Whenever the string "your" turns up in a line of the data below, copy that line.

# DATA TO EXAMINE
-----

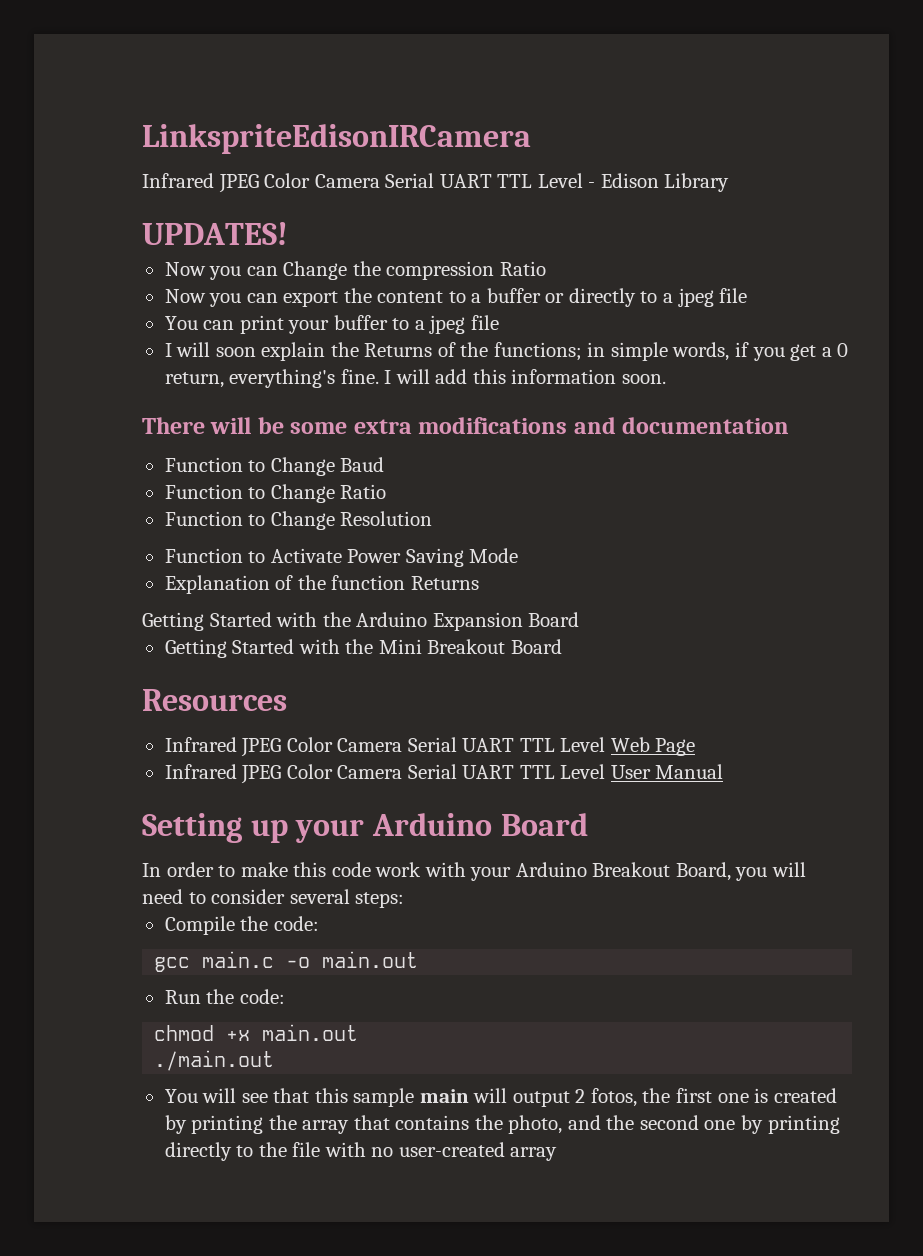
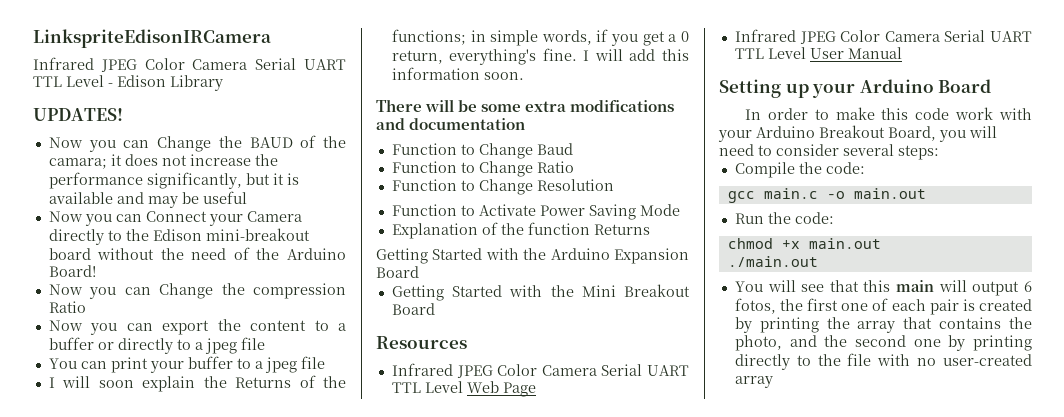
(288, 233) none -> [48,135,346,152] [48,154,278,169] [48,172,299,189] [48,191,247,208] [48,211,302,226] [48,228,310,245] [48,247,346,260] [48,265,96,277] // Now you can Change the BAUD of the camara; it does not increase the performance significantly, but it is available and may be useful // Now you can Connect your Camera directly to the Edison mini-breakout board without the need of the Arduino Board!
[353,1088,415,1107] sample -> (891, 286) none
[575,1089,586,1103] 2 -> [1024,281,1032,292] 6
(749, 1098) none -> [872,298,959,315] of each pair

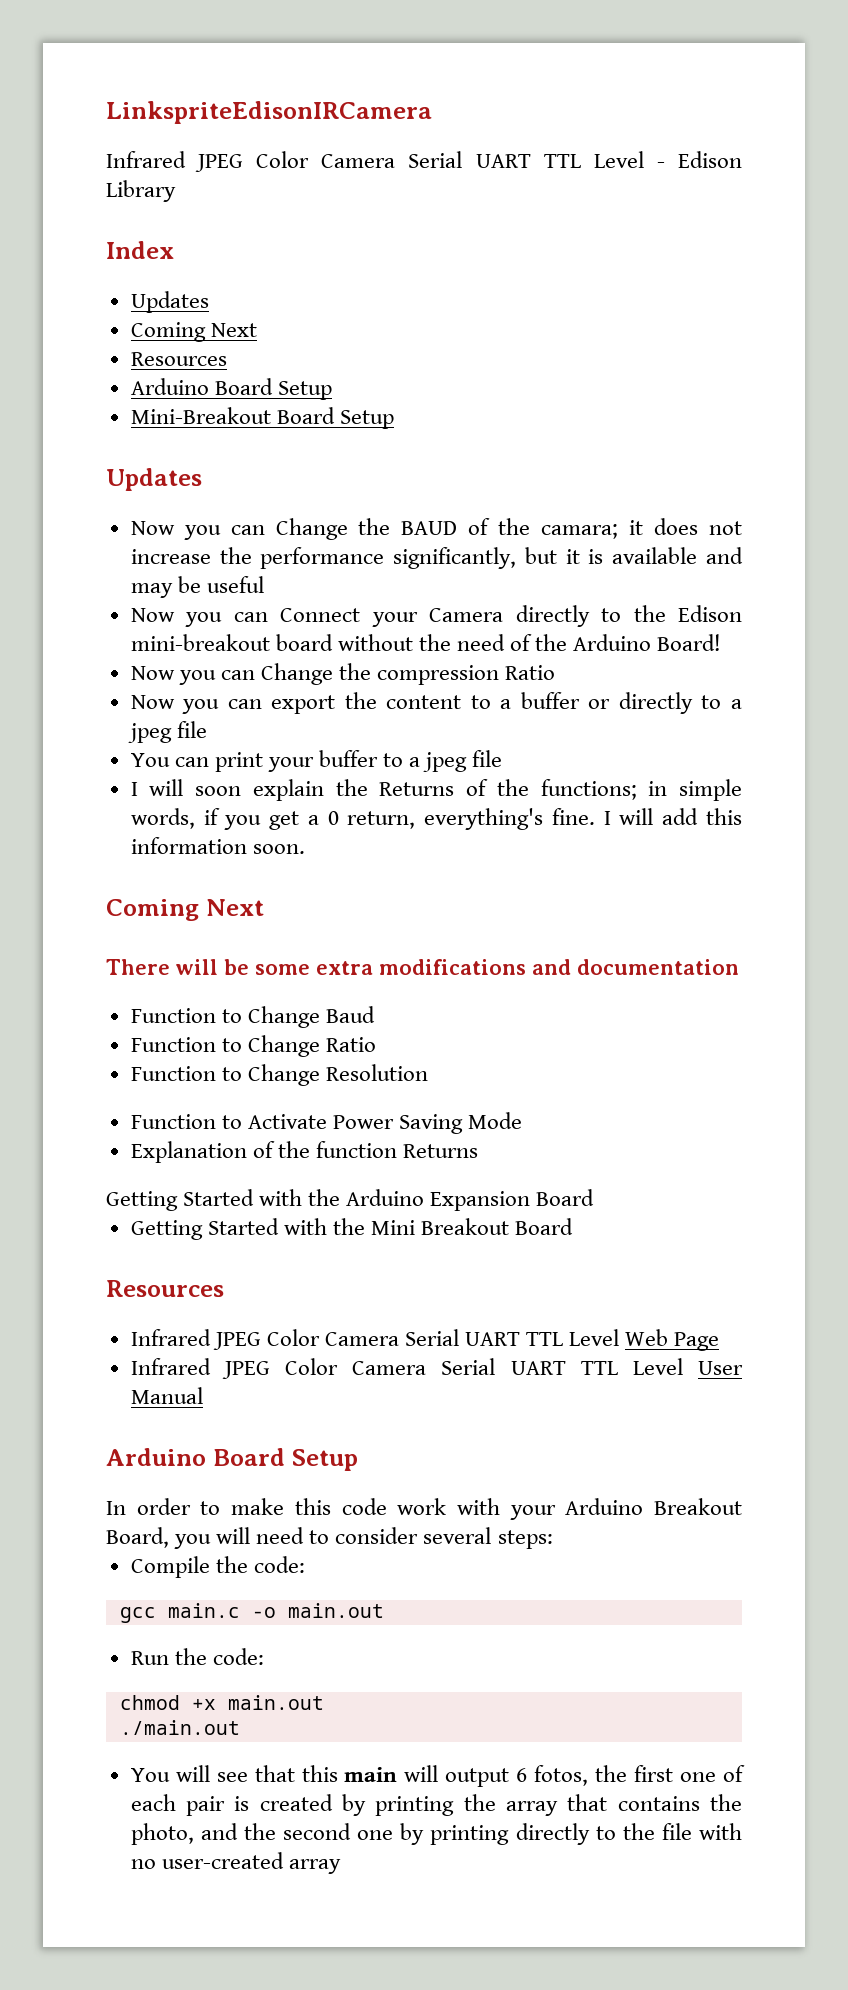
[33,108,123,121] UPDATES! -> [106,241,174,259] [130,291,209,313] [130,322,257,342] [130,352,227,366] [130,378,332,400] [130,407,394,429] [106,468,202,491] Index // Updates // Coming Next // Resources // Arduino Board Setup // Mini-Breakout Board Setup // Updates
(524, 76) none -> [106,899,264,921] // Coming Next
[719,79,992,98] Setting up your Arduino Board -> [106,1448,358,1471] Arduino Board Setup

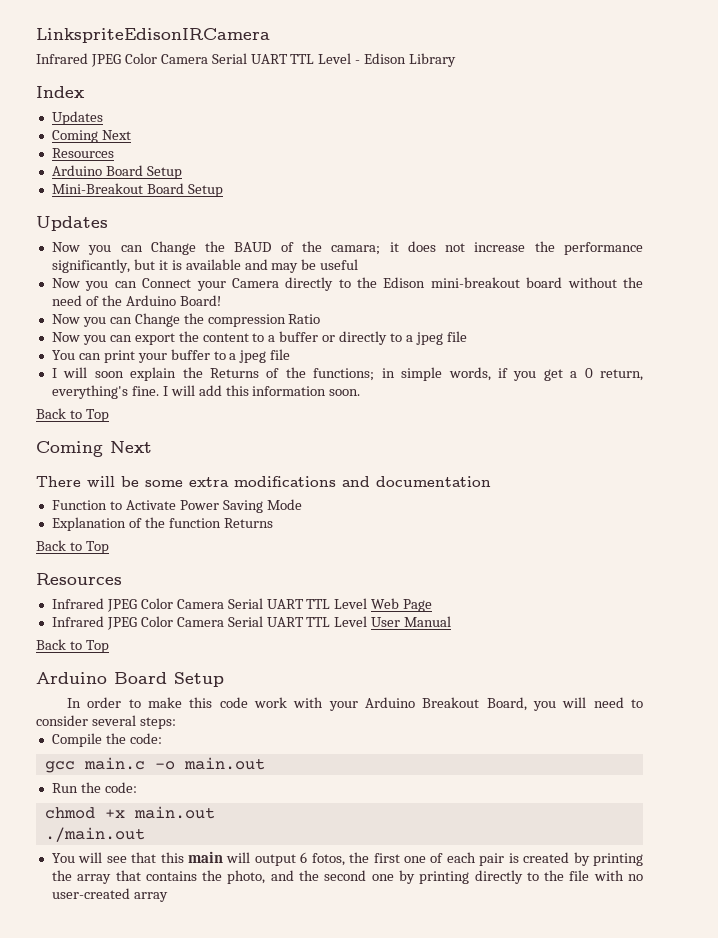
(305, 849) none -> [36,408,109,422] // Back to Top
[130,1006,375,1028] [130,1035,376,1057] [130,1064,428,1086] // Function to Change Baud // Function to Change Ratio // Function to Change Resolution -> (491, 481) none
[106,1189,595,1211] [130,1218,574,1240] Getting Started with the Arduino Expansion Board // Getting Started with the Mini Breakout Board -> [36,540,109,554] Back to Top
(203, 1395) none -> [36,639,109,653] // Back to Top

-----

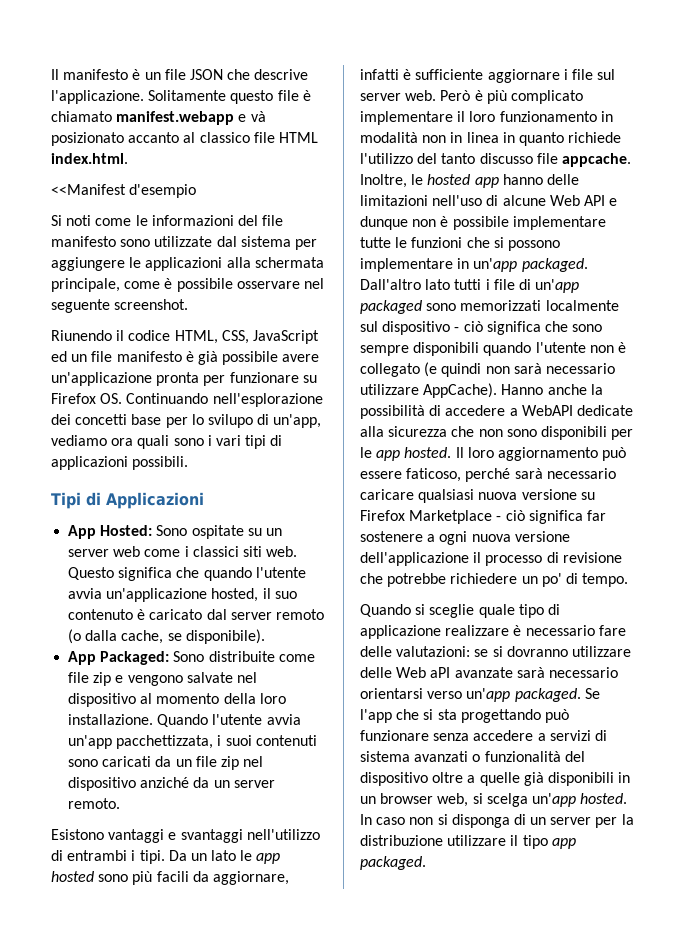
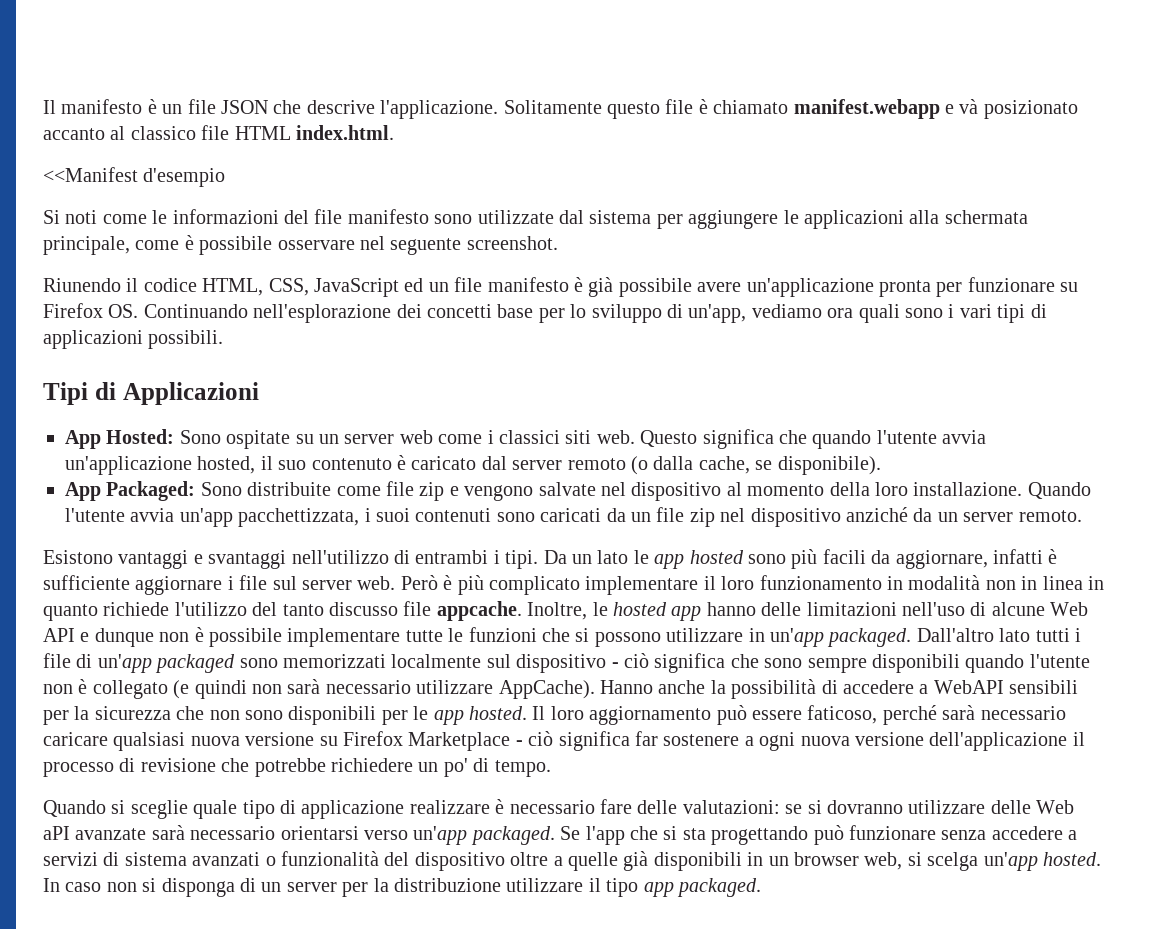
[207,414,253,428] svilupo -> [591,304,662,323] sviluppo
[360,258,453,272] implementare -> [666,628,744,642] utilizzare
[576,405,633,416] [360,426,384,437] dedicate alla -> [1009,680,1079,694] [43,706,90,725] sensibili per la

-----

# OUTPUT OF THE TASK
(288, 233) none -> [48,135,346,152] [48,154,278,169] [48,172,299,189] [48,191,247,208] [48,211,302,226] [48,228,310,245] [48,247,346,260] [48,265,96,277] // Now you can Change the BAUD of the camara; it does not increase the performance significantly, but it is available and may be useful // Now you can Connect your Camera directly to the Edison mini-breakout board without the need of the Arduino Board!
[719,79,992,98] Setting up your Arduino Board -> [106,1448,358,1471] Arduino Board Setup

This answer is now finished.